● Listed entries

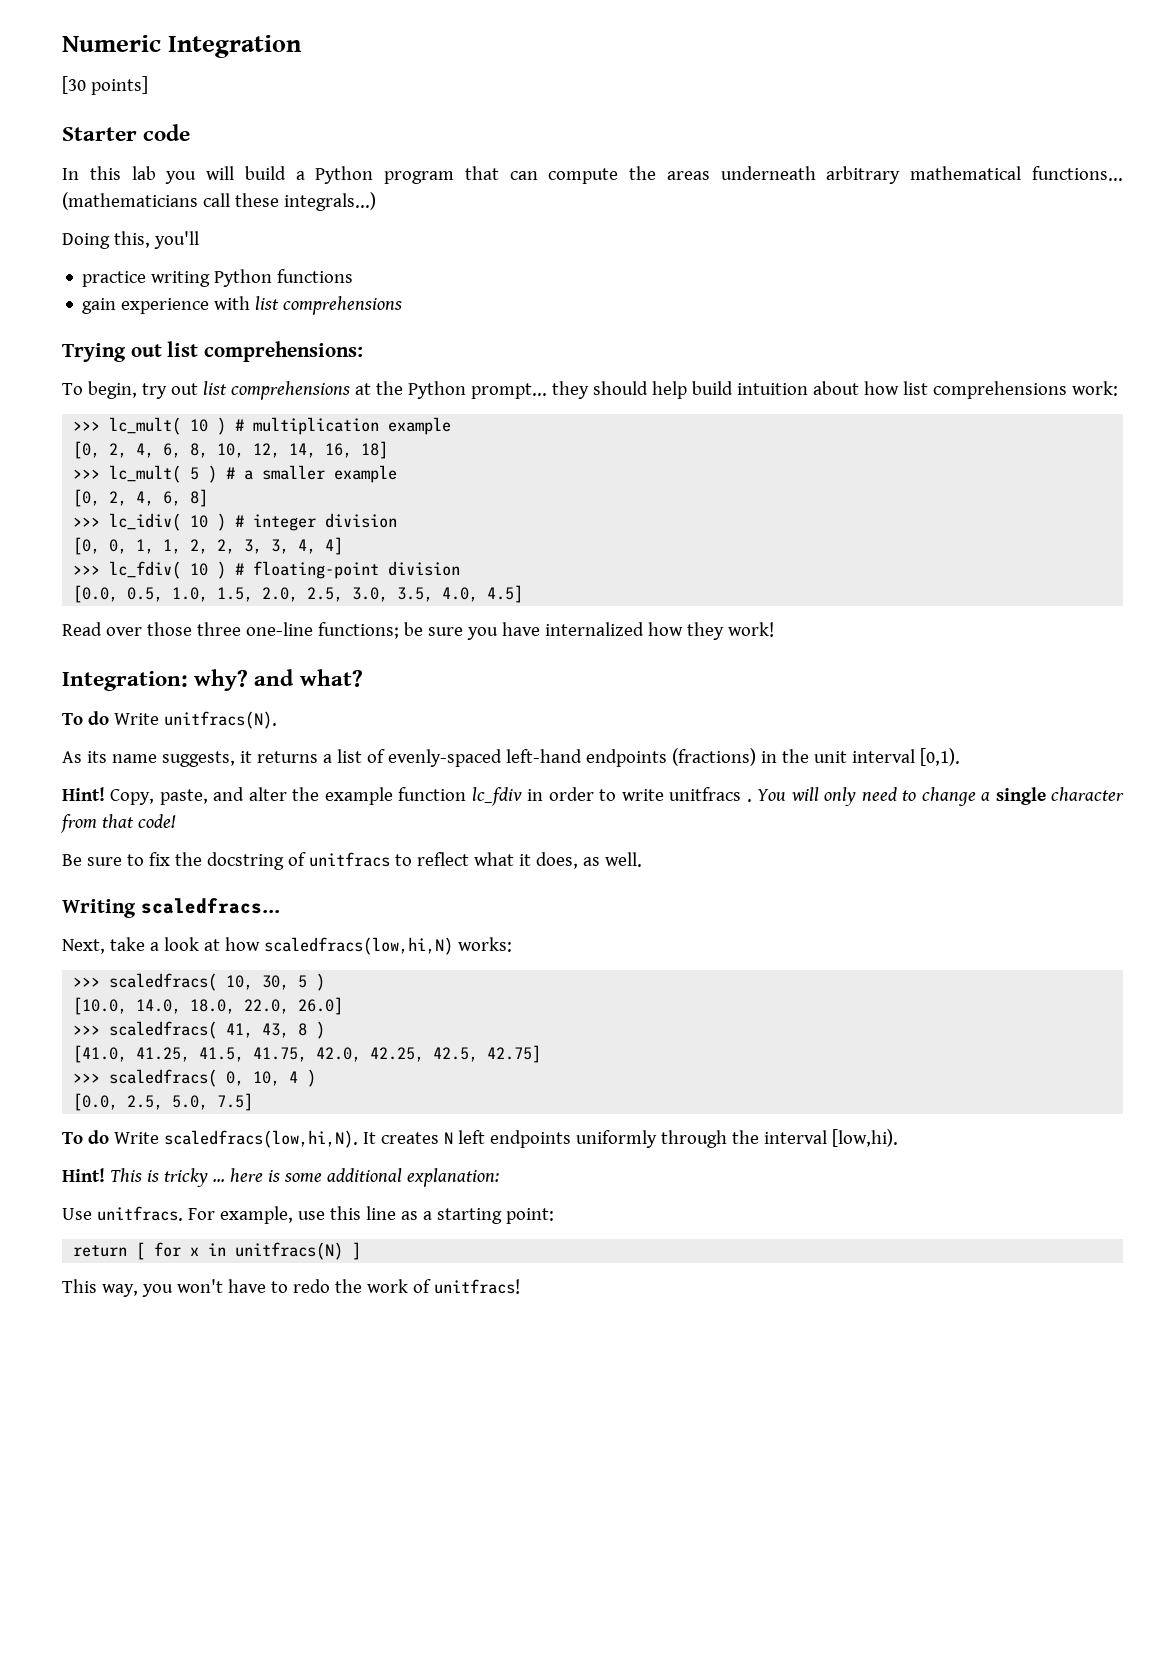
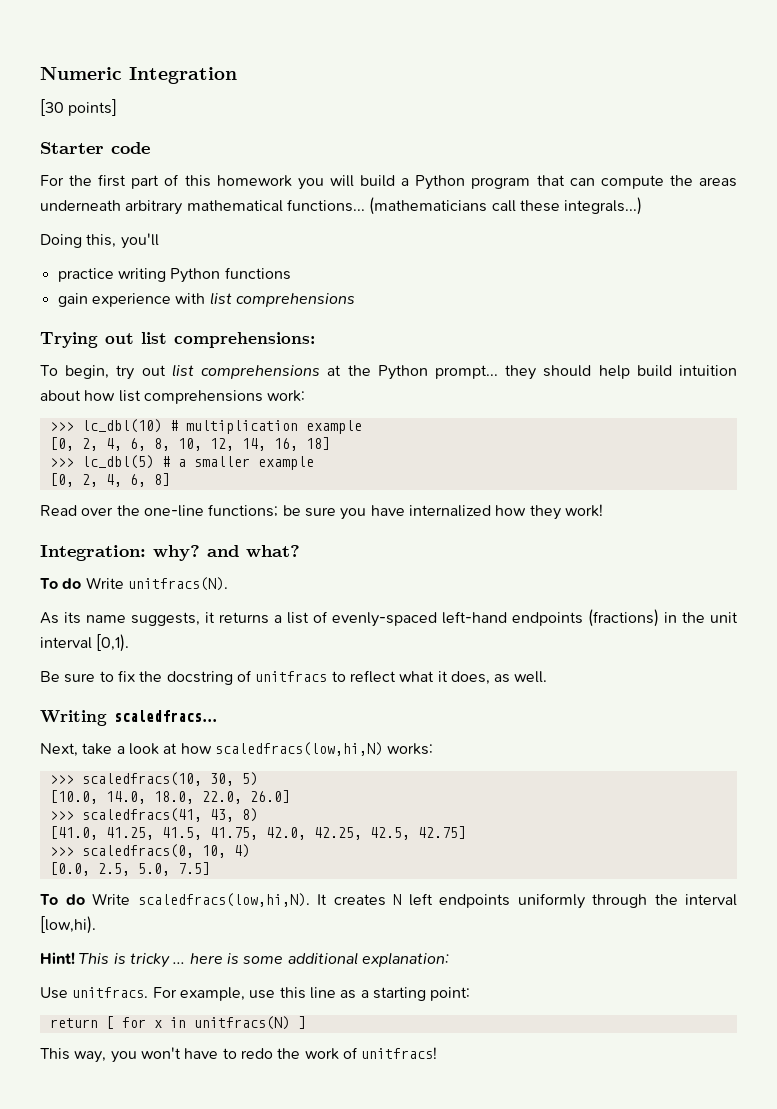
- In this lab you will build a Python program that can compute the areas underneath arbitrary mathematical functions...
+ For the first part of this homework you will build a Python program that can compute the areas underneath arbitrary mathematical functions...
- >>> lc_mult( 10 ) # multiplication example
+ >>> lc_dbl(10) # multiplication example
- >>> lc_mult( 5 ) # a smaller example
+ >>> lc_dbl(5) # a smaller example
- >>> lc_idiv( 10 ) # integer division
- [0, 0, 1, 1, 2, 2, 3, 3, 4, 4]
- >>> lc_fdiv( 10 ) # floating-point division
- [0.0, 0.5, 1.0, 1.5, 2.0, 2.5, 3.0, 3.5, 4.0, 4.5]
- Read over those three one-line functions; be sure you have internalized how they work!
+ Read over the one-line functions; be sure you have internalized how they work!
- Hint! Copy, paste, and alter the example function lc_fdiv in order to write unitfracs . You will only need to change a single character from that code!
- >>> scaledfracs( 10, 30, 5 )
+ >>> scaledfracs(10, 30, 5)
- >>> scaledfracs( 41, 43, 8 )
+ >>> scaledfracs(41, 43, 8)
- >>> scaledfracs( 0, 10, 4 )
+ >>> scaledfracs(0, 10, 4)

● Work item
Could you repeat all of the material exactly? Pictures should not be copied.

● Solution to the problem
- In this lab you will build a Python program that can compute the areas underneath arbitrary mathematical functions...
+ For the first part of this homework you will build a Python program that can compute the areas underneath arbitrary mathematical functions...
- >>> lc_mult( 10 ) # multiplication example
+ >>> lc_dbl(10) # multiplication example
- >>> lc_mult( 5 ) # a smaller example
+ >>> lc_dbl(5) # a smaller example
- >>> lc_idiv( 10 ) # integer division
- [0, 0, 1, 1, 2, 2, 3, 3, 4, 4]
- >>> lc_fdiv( 10 ) # floating-point division
- [0.0, 0.5, 1.0, 1.5, 2.0, 2.5, 3.0, 3.5, 4.0, 4.5]
- Read over those three one-line functions; be sure you have internalized how they work!
+ Read over the one-line functions; be sure you have internalized how they work!
- Hint! Copy, paste, and alter the example function lc_fdiv in order to write unitfracs . You will only need to change a single character from that code!
- >>> scaledfracs( 10, 30, 5 )
+ >>> scaledfracs(10, 30, 5)
- >>> scaledfracs( 41, 43, 8 )
+ >>> scaledfracs(41, 43, 8)
- >>> scaledfracs( 0, 10, 4 )
+ >>> scaledfracs(0, 10, 4)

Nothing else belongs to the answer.